» WHAT YOU NEED TO DO: This exercise calls for an exact copy of the listing, with no pictures kept.

» THE DATA:
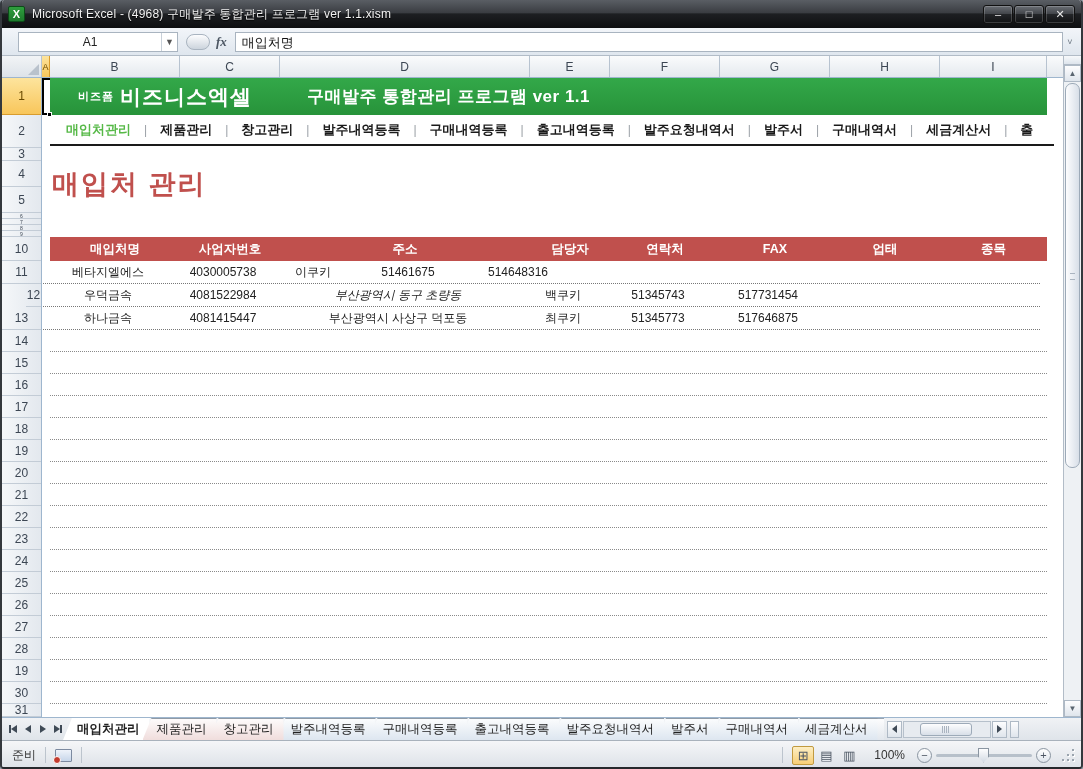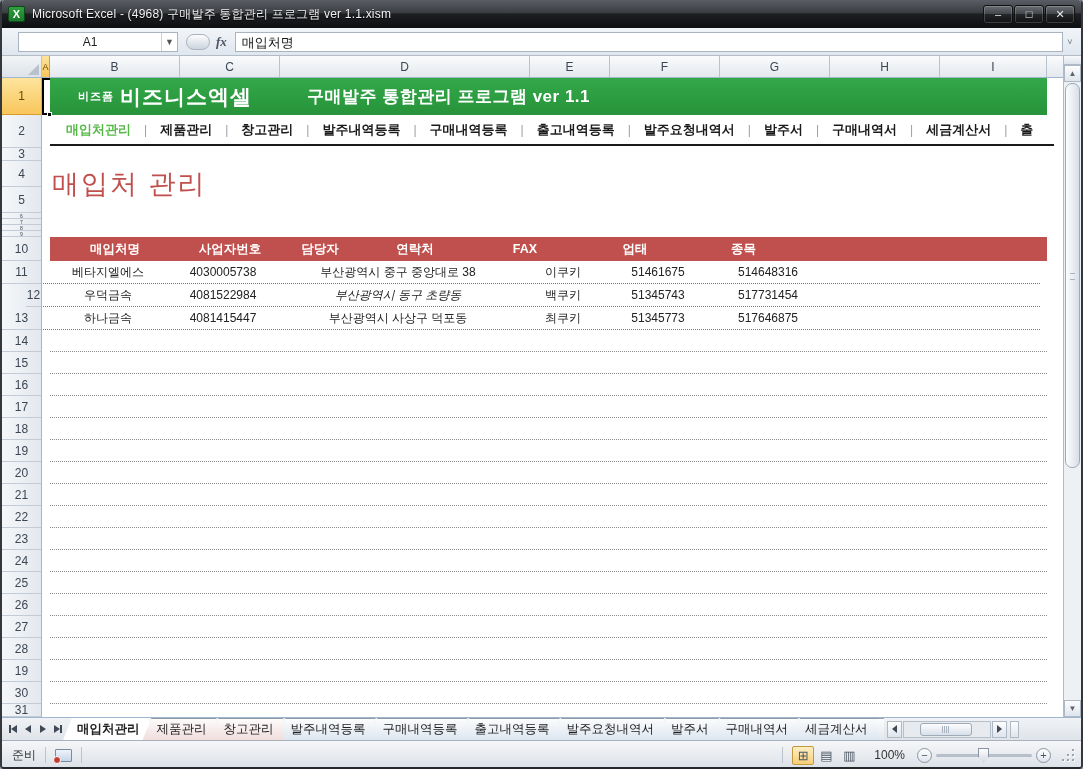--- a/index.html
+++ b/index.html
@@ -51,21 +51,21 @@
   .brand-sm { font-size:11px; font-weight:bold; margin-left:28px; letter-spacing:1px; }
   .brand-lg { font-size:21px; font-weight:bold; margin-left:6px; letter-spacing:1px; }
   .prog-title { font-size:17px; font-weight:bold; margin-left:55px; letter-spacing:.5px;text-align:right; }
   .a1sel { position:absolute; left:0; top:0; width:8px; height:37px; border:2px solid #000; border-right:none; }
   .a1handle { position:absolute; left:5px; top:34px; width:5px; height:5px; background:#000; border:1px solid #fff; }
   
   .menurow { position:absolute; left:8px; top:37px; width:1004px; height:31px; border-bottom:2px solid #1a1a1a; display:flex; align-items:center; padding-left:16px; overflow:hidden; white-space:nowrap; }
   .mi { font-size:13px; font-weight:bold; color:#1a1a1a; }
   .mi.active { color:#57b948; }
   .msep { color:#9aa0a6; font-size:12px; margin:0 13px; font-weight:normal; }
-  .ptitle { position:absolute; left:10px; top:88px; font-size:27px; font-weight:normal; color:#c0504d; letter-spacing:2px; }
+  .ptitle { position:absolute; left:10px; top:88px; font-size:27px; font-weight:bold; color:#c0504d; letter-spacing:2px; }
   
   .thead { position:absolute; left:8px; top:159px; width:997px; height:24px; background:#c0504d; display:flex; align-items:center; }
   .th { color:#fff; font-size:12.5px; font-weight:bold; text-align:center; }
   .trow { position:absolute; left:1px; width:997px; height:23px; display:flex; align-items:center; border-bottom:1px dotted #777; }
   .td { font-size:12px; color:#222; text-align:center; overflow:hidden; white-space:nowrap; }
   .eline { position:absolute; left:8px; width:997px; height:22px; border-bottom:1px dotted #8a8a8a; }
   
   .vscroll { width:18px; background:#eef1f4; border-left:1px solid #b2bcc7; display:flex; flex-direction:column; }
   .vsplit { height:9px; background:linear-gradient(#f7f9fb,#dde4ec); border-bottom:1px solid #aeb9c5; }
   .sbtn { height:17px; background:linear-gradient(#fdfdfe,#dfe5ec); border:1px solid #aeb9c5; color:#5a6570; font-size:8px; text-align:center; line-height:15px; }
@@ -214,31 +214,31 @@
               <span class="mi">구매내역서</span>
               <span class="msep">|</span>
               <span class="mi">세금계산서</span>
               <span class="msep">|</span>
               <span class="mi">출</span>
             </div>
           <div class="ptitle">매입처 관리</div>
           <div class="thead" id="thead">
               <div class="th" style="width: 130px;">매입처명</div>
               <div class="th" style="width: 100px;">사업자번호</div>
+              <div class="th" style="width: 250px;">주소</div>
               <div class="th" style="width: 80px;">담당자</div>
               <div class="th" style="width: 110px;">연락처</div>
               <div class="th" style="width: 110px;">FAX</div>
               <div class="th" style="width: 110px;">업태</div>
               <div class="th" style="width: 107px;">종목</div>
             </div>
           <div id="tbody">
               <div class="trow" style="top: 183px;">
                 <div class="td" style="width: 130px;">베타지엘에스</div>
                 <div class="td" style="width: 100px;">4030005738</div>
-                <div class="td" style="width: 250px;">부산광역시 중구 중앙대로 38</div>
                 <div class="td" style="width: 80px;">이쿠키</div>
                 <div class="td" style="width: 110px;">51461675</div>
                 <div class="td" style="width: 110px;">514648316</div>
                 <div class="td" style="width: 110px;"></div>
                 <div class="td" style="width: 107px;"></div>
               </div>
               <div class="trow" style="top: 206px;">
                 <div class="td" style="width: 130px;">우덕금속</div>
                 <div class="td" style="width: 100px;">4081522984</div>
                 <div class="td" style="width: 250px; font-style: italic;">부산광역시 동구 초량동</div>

» ANSWER TO THIS EXERCISE:
--- a/index.html
+++ b/index.html
@@ -51,21 +51,21 @@
   .brand-sm { font-size:11px; font-weight:bold; margin-left:28px; letter-spacing:1px; }
   .brand-lg { font-size:21px; font-weight:bold; margin-left:6px; letter-spacing:1px; }
   .prog-title { font-size:17px; font-weight:bold; margin-left:55px; letter-spacing:.5px;text-align:right; }
   .a1sel { position:absolute; left:0; top:0; width:8px; height:37px; border:2px solid #000; border-right:none; }
   .a1handle { position:absolute; left:5px; top:34px; width:5px; height:5px; background:#000; border:1px solid #fff; }
   
   .menurow { position:absolute; left:8px; top:37px; width:1004px; height:31px; border-bottom:2px solid #1a1a1a; display:flex; align-items:center; padding-left:16px; overflow:hidden; white-space:nowrap; }
   .mi { font-size:13px; font-weight:bold; color:#1a1a1a; }
   .mi.active { color:#57b948; }
   .msep { color:#9aa0a6; font-size:12px; margin:0 13px; font-weight:normal; }
-  .ptitle { position:absolute; left:10px; top:88px; font-size:27px; font-weight:normal; color:#c0504d; letter-spacing:2px; }
+  .ptitle { position:absolute; left:10px; top:88px; font-size:27px; font-weight:bold; color:#c0504d; letter-spacing:2px; }
   
   .thead { position:absolute; left:8px; top:159px; width:997px; height:24px; background:#c0504d; display:flex; align-items:center; }
   .th { color:#fff; font-size:12.5px; font-weight:bold; text-align:center; }
   .trow { position:absolute; left:1px; width:997px; height:23px; display:flex; align-items:center; border-bottom:1px dotted #777; }
   .td { font-size:12px; color:#222; text-align:center; overflow:hidden; white-space:nowrap; }
   .eline { position:absolute; left:8px; width:997px; height:22px; border-bottom:1px dotted #8a8a8a; }
   
   .vscroll { width:18px; background:#eef1f4; border-left:1px solid #b2bcc7; display:flex; flex-direction:column; }
   .vsplit { height:9px; background:linear-gradient(#f7f9fb,#dde4ec); border-bottom:1px solid #aeb9c5; }
   .sbtn { height:17px; background:linear-gradient(#fdfdfe,#dfe5ec); border:1px solid #aeb9c5; color:#5a6570; font-size:8px; text-align:center; line-height:15px; }
@@ -214,31 +214,31 @@
               <span class="mi">구매내역서</span>
               <span class="msep">|</span>
               <span class="mi">세금계산서</span>
               <span class="msep">|</span>
               <span class="mi">출</span>
             </div>
           <div class="ptitle">매입처 관리</div>
           <div class="thead" id="thead">
               <div class="th" style="width: 130px;">매입처명</div>
               <div class="th" style="width: 100px;">사업자번호</div>
+              <div class="th" style="width: 250px;">주소</div>
               <div class="th" style="width: 80px;">담당자</div>
               <div class="th" style="width: 110px;">연락처</div>
               <div class="th" style="width: 110px;">FAX</div>
               <div class="th" style="width: 110px;">업태</div>
               <div class="th" style="width: 107px;">종목</div>
             </div>
           <div id="tbody">
               <div class="trow" style="top: 183px;">
                 <div class="td" style="width: 130px;">베타지엘에스</div>
                 <div class="td" style="width: 100px;">4030005738</div>
-                <div class="td" style="width: 250px;">부산광역시 중구 중앙대로 38</div>
                 <div class="td" style="width: 80px;">이쿠키</div>
                 <div class="td" style="width: 110px;">51461675</div>
                 <div class="td" style="width: 110px;">514648316</div>
                 <div class="td" style="width: 110px;"></div>
                 <div class="td" style="width: 107px;"></div>
               </div>
               <div class="trow" style="top: 206px;">
                 <div class="td" style="width: 130px;">우덕금속</div>
                 <div class="td" style="width: 100px;">4081522984</div>
                 <div class="td" style="width: 250px; font-style: italic;">부산광역시 동구 초량동</div>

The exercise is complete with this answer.